While here, I of course can't get myself to not exercise. And I know the key to recovering from IT band problems is not NOT exercising. Here is what I am doing:
massage, stretching, strengthening all my muscles but avoiding using the darn left quadriceps
Today I feel less pain. Last night I had a massage and then this morning I went to 1 hour "stomach, butt, thighs", 1 hour yoga+pilates, 1 hour spinning at very low resistance, high cadence and then 30 minutes CX Worx Core. Awesome! It wasn't quite like running 100km, but I wish I had time to do this every day. Then for sure my leg would be ready for Chippewa.

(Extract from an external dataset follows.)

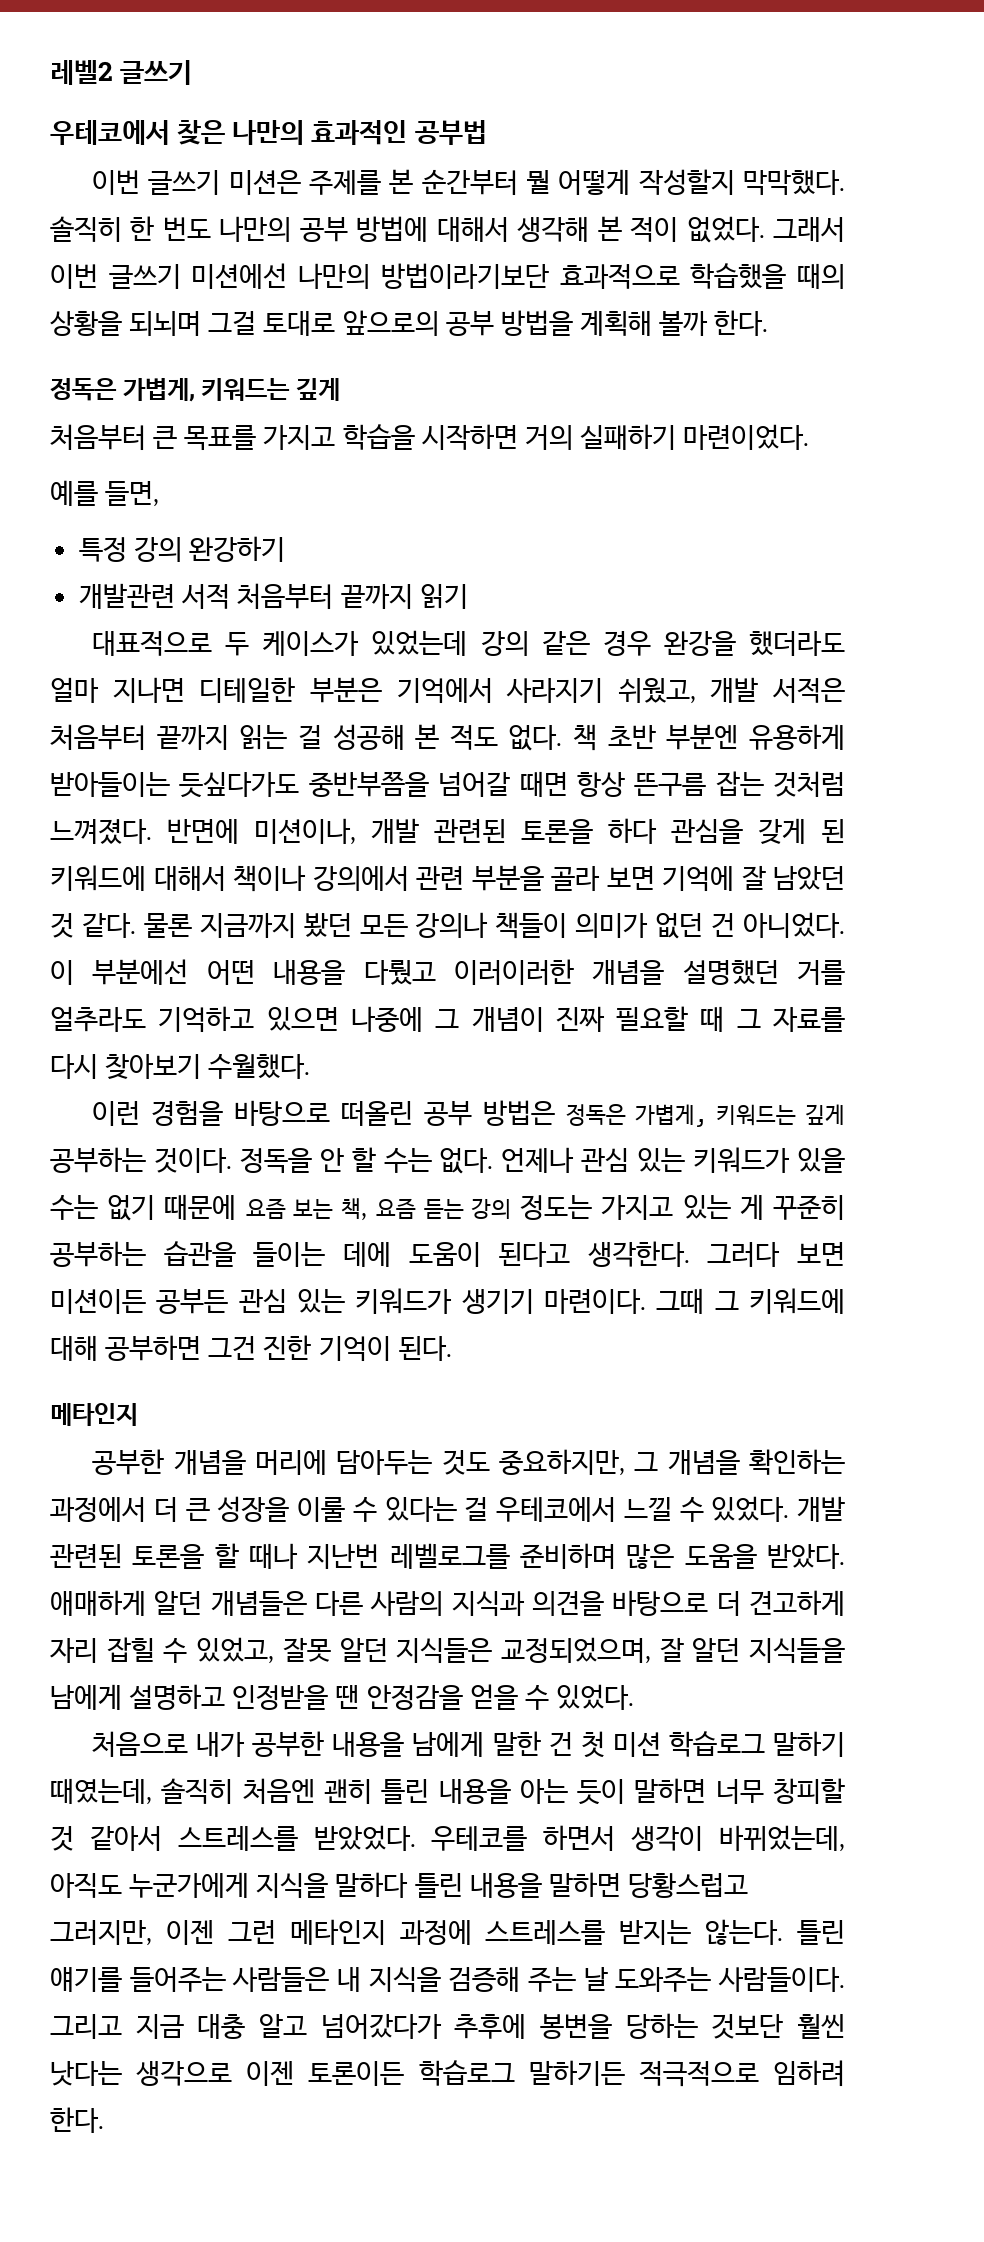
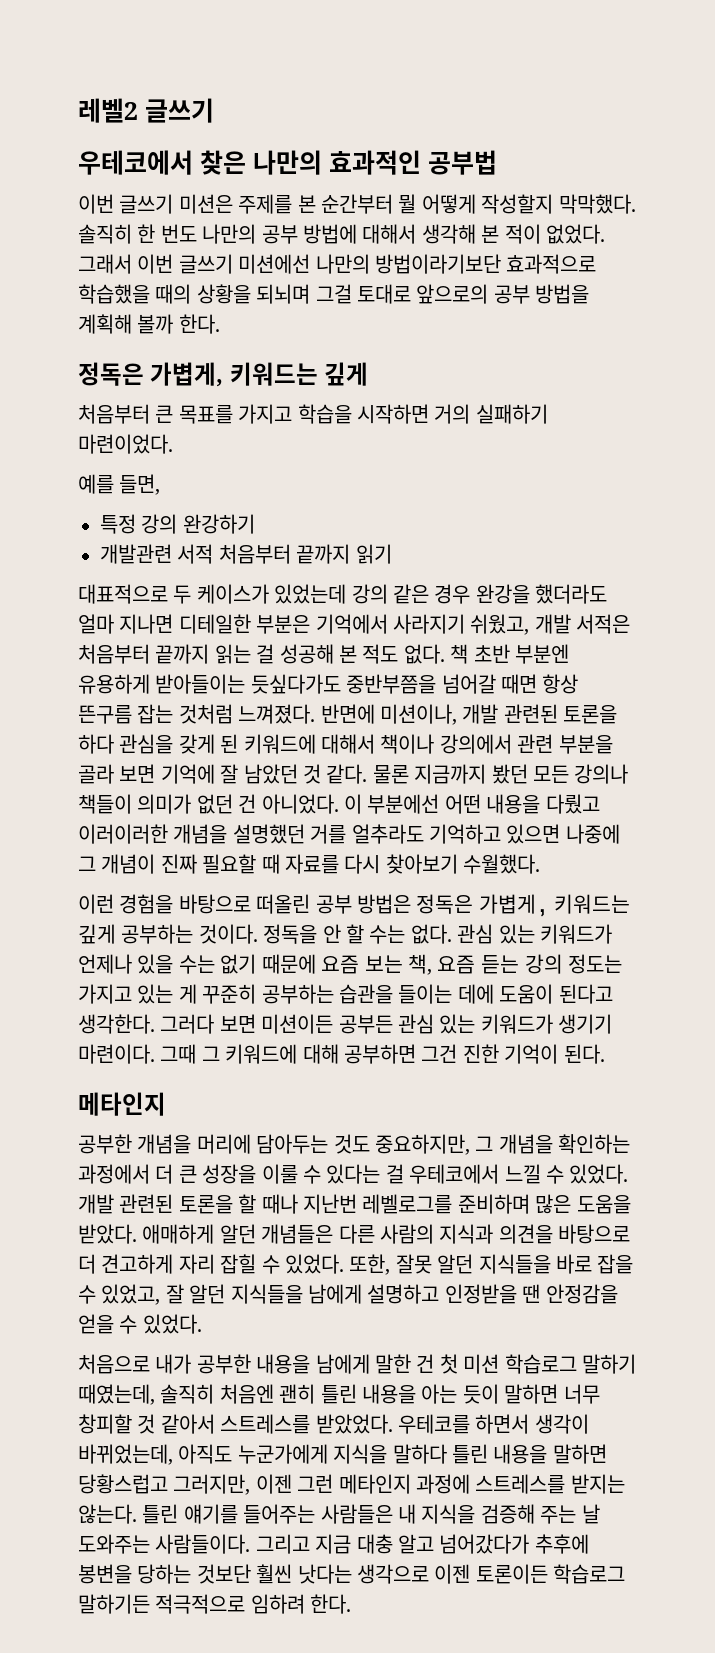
[736,1009,761,1028] 그 -> (280, 864) none
[501,1147,791,1173] 언제나 관심 있는 키워드가 -> [457,924,612,944] [78,954,132,974] 관심 있는 키워드가 언제나
[196,1637,651,1664] 있었고, 잘못 알던 지식들은 교정되었으며, -> [285,1254,634,1275] [78,1284,161,1305] 있었다. 또한, 잘못 알던 지식들을 바로 잡을 수 있었고,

But what happened today in The Copenhagen Ultra? Well, the Danish record in the 50k was broken by Jesper Noer in 3:16:57. Okay, so it is a great time, but just two weeks ago three guys at the Mad City 50k ran faster than that! Wisconsin does have higher standards than Denmark when it comes to ultra running. I honestly think anything with the word "ultra" attached to it does not appeal to the Danish psyche. Maybe that is why there are all of these Danes who have run over 100 marathons, but have never even considered an "ultra".

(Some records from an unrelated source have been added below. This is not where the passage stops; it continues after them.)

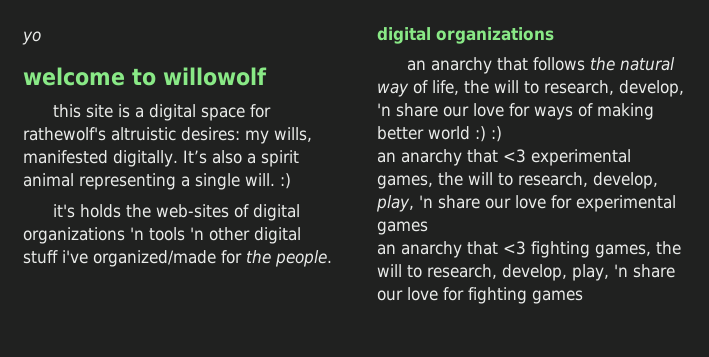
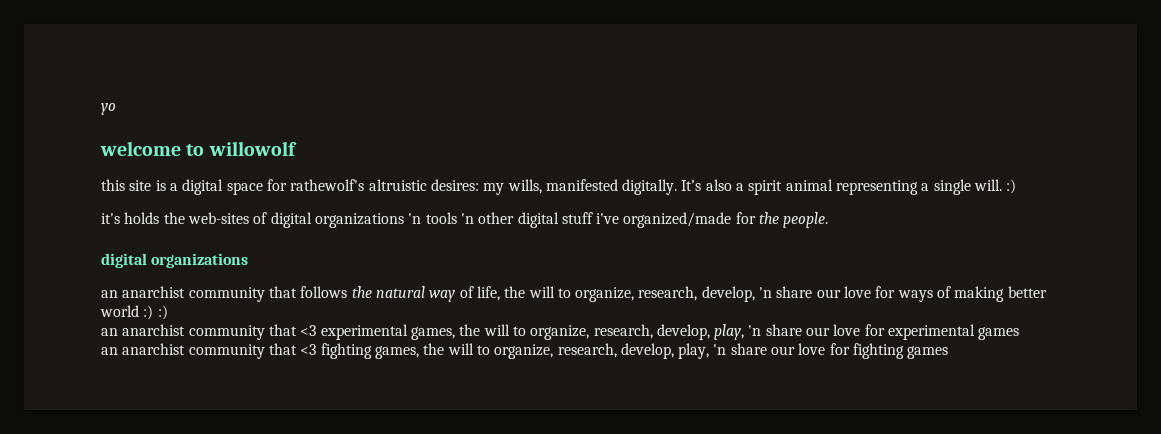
[430,57,492,74] anarchy -> [122,286,265,302] anarchist community
(539, 87) none -> [575,287,635,302] organize,
[401,149,462,166] anarchy -> [122,324,265,340] anarchist community
(513, 179) none -> [530,325,590,340] organize,
[401,241,462,258] anarchy -> [122,343,265,359] anarchist community
(422, 271) none -> [494,344,554,359] organize,

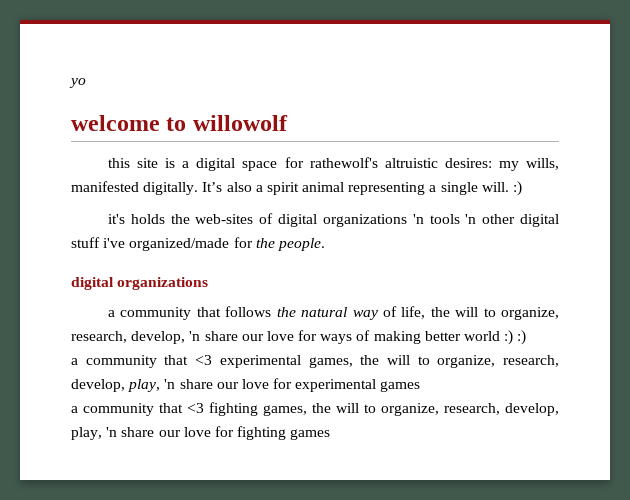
[101,286,186,298] an anarchist -> [108,310,116,317] a
[101,324,186,336] an anarchist -> [71,358,78,365] a
[101,343,186,355] an anarchist -> [71,406,78,413] a

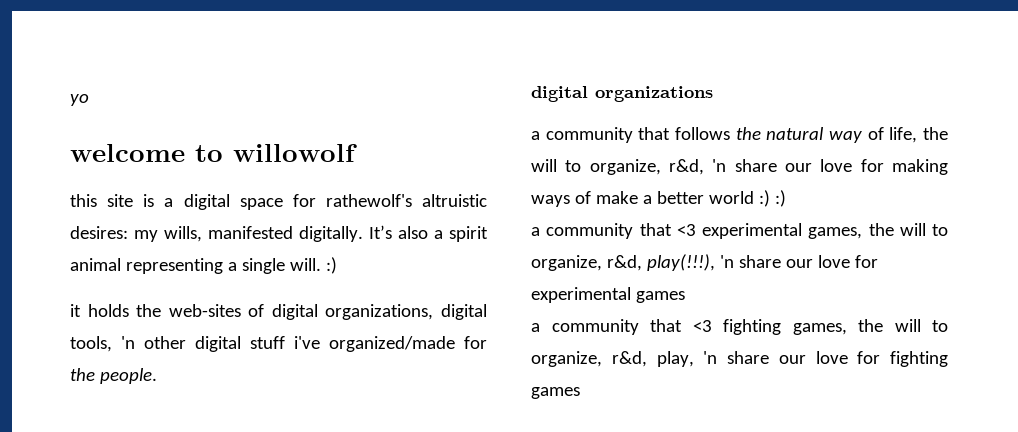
[108,214,126,224] it's -> [70,304,81,317] it
[322,214,460,227] organizations 'n tools -> [325,304,487,320] [70,336,112,352] organizations, digital tools,
[71,330,318,344] research, develop, 'n share our love for -> [669,159,948,175] r&d, 'n share our love for making
[373,331,421,344] making -> [595,191,652,204] make a
[502,355,559,367] [71,379,161,392] research, develop, play, -> [606,254,715,271] r&d, play(!!!),
[444,403,559,416] research, develop, -> [611,351,647,367] r&d,

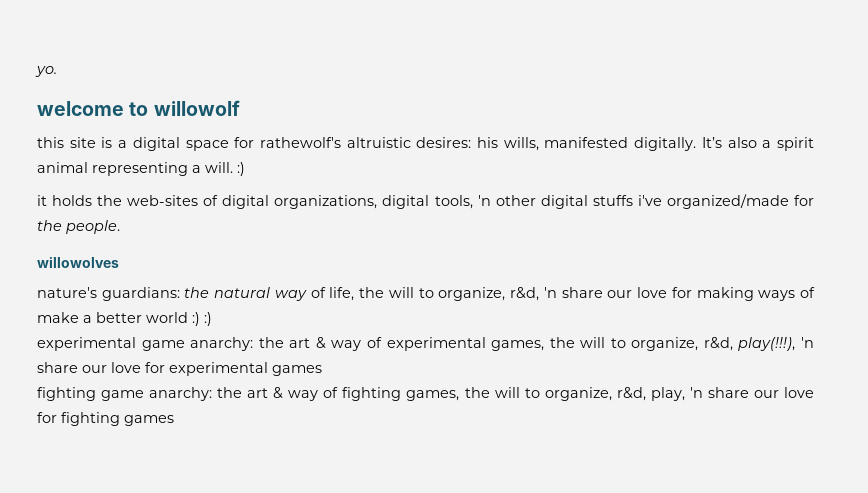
[70,94,89,106] yo -> [35,66,57,77] yo.
[134,230,158,242] my -> [477,137,499,148] his
[241,258,285,274] single -> (201, 169) none
[250,336,285,349] stuff -> [592,195,633,206] stuffs
[531,86,713,102] [531,127,730,143] digital organizations // a community that follows -> [37,256,119,268] [37,287,180,301] willowolves // nature's guardians:
[531,223,696,239] a community that <3 -> [37,337,382,351] experimental game anarchy: the art & way of
[531,319,712,335] a community that <3 -> [37,387,339,401] fighting game anarchy: the art & way of

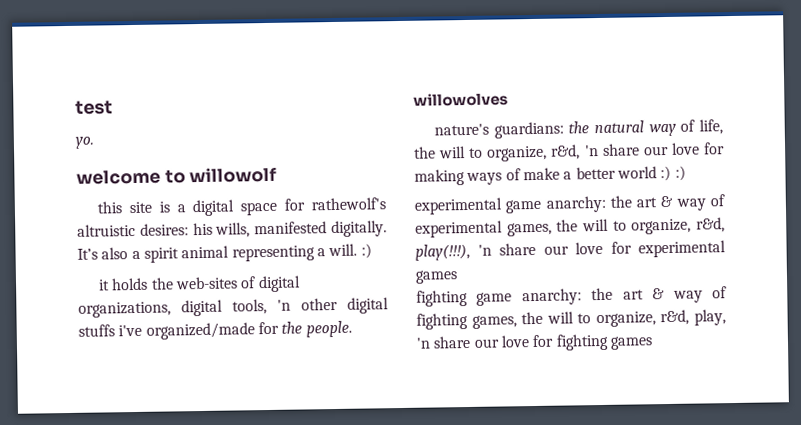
(35, 71) none -> [75,100,113,115] test //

Perhaps that is the reason that, as far as I can tell, I have the Danish Record in the 50km for women. That would however require me to be Danish, I guess. Today at the Copenhagen Ultra, Rikke Heinessen, did get close in a time of 4:12:56. But this is a flat route. Though who is keeping track? I am, because I'm grumpy since I can't run.
So I'll eat a flødebol instead.
The women's 100km race was very exciting, though unfortunately no one broke the 9:30 needed to be an alternate on the 100k national team. The 2nd-5th place women were less than 10 minutes apart and there were only 8 women finishers!
Here is Helle coming in in 10:04, in 5th place, looking strong.
And my good friend, Henriette, came in not long after.
Now, since Danni will ask, the title is a song by the Danish-Norwegian band Aqua (think "Barbie Girl"). It just makes me laugh because it is played so much on the radio here and I just can't imagine a song like that ever making it in the US. The US sure is a pious place. And Aqua was sure deluding themselves if they thought it would be big overseas.
Finally, has anyone else been following the Marathon des Sables? Meghan Hicks is in 5th for the women! Last stage is today but results aren't in.